▶ _GOAL OF THE EXERCISE_:
Retype each line of the data below exactly, beginning with the first and ending with the one that contains "40-te - urządzenie". Pictures do not belong in the copy.

BEGIN RECORDS FOR THE TASK

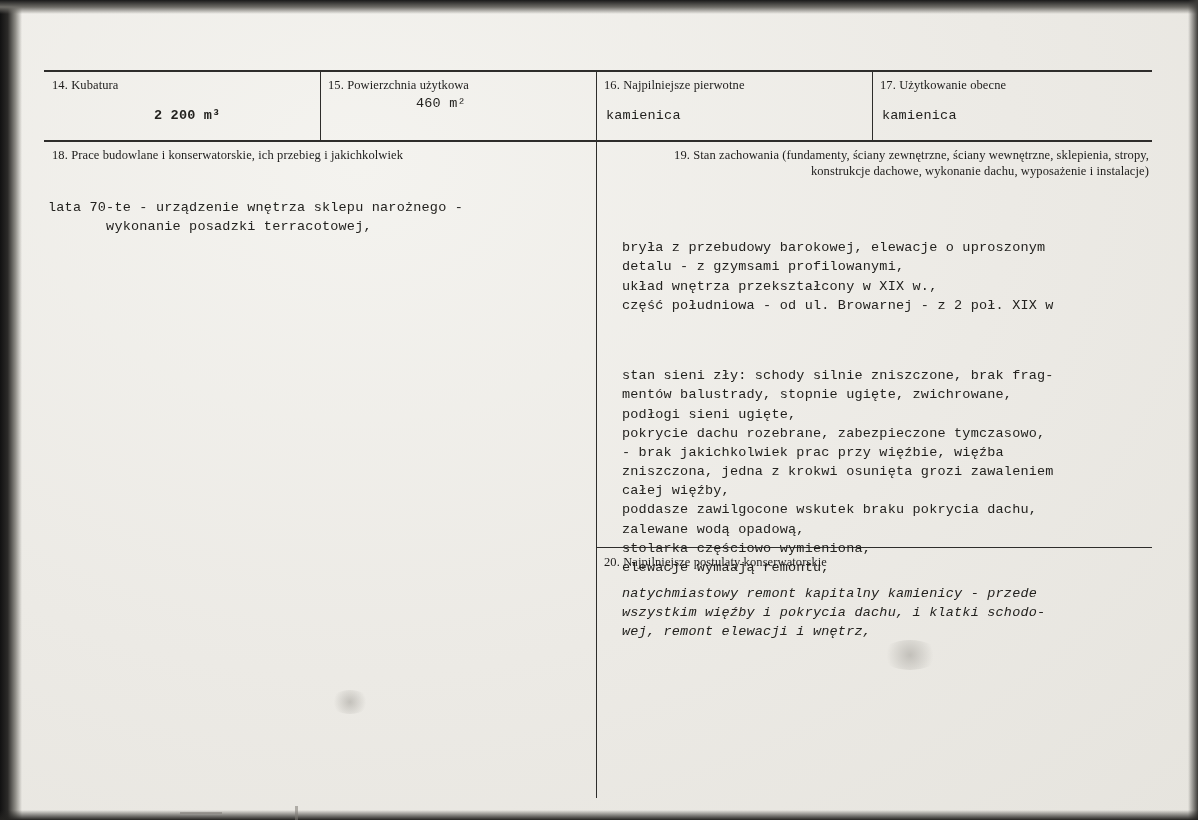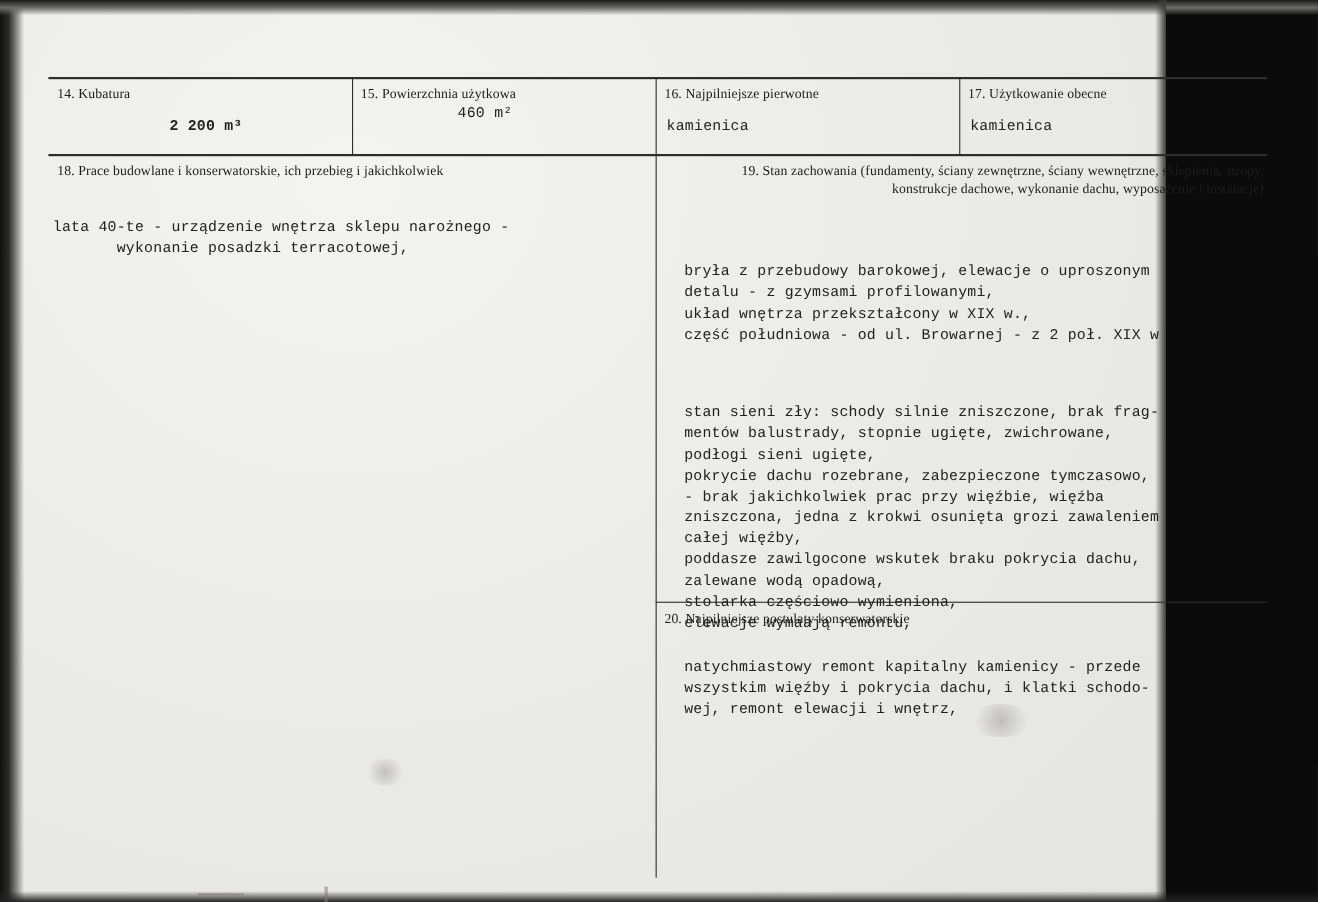--- a/index.html
+++ b/index.html
@@ -9,21 +9,21 @@
   }
   body {
     width: 1198px;
     height: 820px;
     overflow: hidden;
     font-family: "Liberation Serif", serif;
   }
   .page {
     position: absolute;
     left: 0; top: 0;
-    width: 1060px;
+    width: 1198px;
     height: 820px;
     background: #efeeea;
     background-image:
       radial-gradient(ellipse at 30% 20%, #f4f3ef 0%, #eceae5 55%, #e6e4de 100%);
   }
   
   .edge-left {
     position: absolute;
     left: 0; top: 0;
     width: 22px; height: 820px;
@@ -151,21 +151,21 @@
     <div class="cell-title" style="left:836px; top:8px; width:260px;">
       <span>17.</span>
       <span>Użytkowanie obecne</span>
     </div>
     <div class="typed" style="left:838px; top:36px; width:250px;">kamienica</div>
 
     <div class="cell-title" style="left:8px; top:78px; width:530px;">
       <span>18.</span>
       <span>Prace budowlane i konserwatorskie, ich przebieg i jakichkolwiek</span>
     </div>
-    <div class="typed" style="left:4px; top:128px; width:545px;">lata 40-te - urządzenie wnętrza sklepu narożnego -
+    <div class="typed" style="left:4px; top:128px; width:545px;">lata 70-te - urządzenie wnętrza sklepu narożnego -
        wykonanie posadzki terracotowej,</div>
 
     <div class="cell-title" style="left:560px; top:78px; width:545px;text-align:right;">
       <span>19.</span>
       <span>Stan zachowania (fundamenty, ściany zewnętrzne, ściany wewnętrzne, sklepienia, stropy,</span>
       <span class="sub">konstrukcje dachowe, wykonanie dachu, wyposażenie i instalacje)</span>
     </div>
     <div class="typed" style="left:578px; top:130px; width:530px;">
       <div class="para">bryła z przebudowy barokowej, elewacje o uproszonym
 detalu - z gzymsami profilowanymi,
@@ -181,18 +181,18 @@
 poddasze zawilgocone wskutek braku pokrycia dachu,
 zalewane wodą opadową,
 stolarka częściowo wymieniona,
 elewacje wymaają remontu,</div>
     </div>
 
     <div class="cell-title" style="left:560px; top:485px; width:540px;">
       <span>20.</span>
       <span>Najpilniejsze postulaty konserwatorskie</span>
     </div>
-    <div class="typed" style="left:578px; top:528px; width:520px;">natychmiastowy remont kapitalny kamienicy - przede
+    <div class="typed" style="left:578px; top:514px; width:520px;font-style:italic;">natychmiastowy remont kapitalny kamienicy - przede
 wszystkim więźby i pokrycia dachu, i klatki schodo-
 wej, remont elewacji i wnętrz,</div>
 
   </div>
 </div>
 
 </body></html>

END RECORDS FOR THE TASK

▶ _YOUR SOLUTION_:
--- a/index.html
+++ b/index.html
@@ -9,21 +9,21 @@
   }
   body {
     width: 1198px;
     height: 820px;
     overflow: hidden;
     font-family: "Liberation Serif", serif;
   }
   .page {
     position: absolute;
     left: 0; top: 0;
-    width: 1060px;
+    width: 1198px;
     height: 820px;
     background: #efeeea;
     background-image:
       radial-gradient(ellipse at 30% 20%, #f4f3ef 0%, #eceae5 55%, #e6e4de 100%);
   }
   
   .edge-left {
     position: absolute;
     left: 0; top: 0;
     width: 22px; height: 820px;
@@ -151,21 +151,21 @@
     <div class="cell-title" style="left:836px; top:8px; width:260px;">
       <span>17.</span>
       <span>Użytkowanie obecne</span>
     </div>
     <div class="typed" style="left:838px; top:36px; width:250px;">kamienica</div>
 
     <div class="cell-title" style="left:8px; top:78px; width:530px;">
       <span>18.</span>
       <span>Prace budowlane i konserwatorskie, ich przebieg i jakichkolwiek</span>
     </div>
-    <div class="typed" style="left:4px; top:128px; width:545px;">lata 40-te - urządzenie wnętrza sklepu narożnego -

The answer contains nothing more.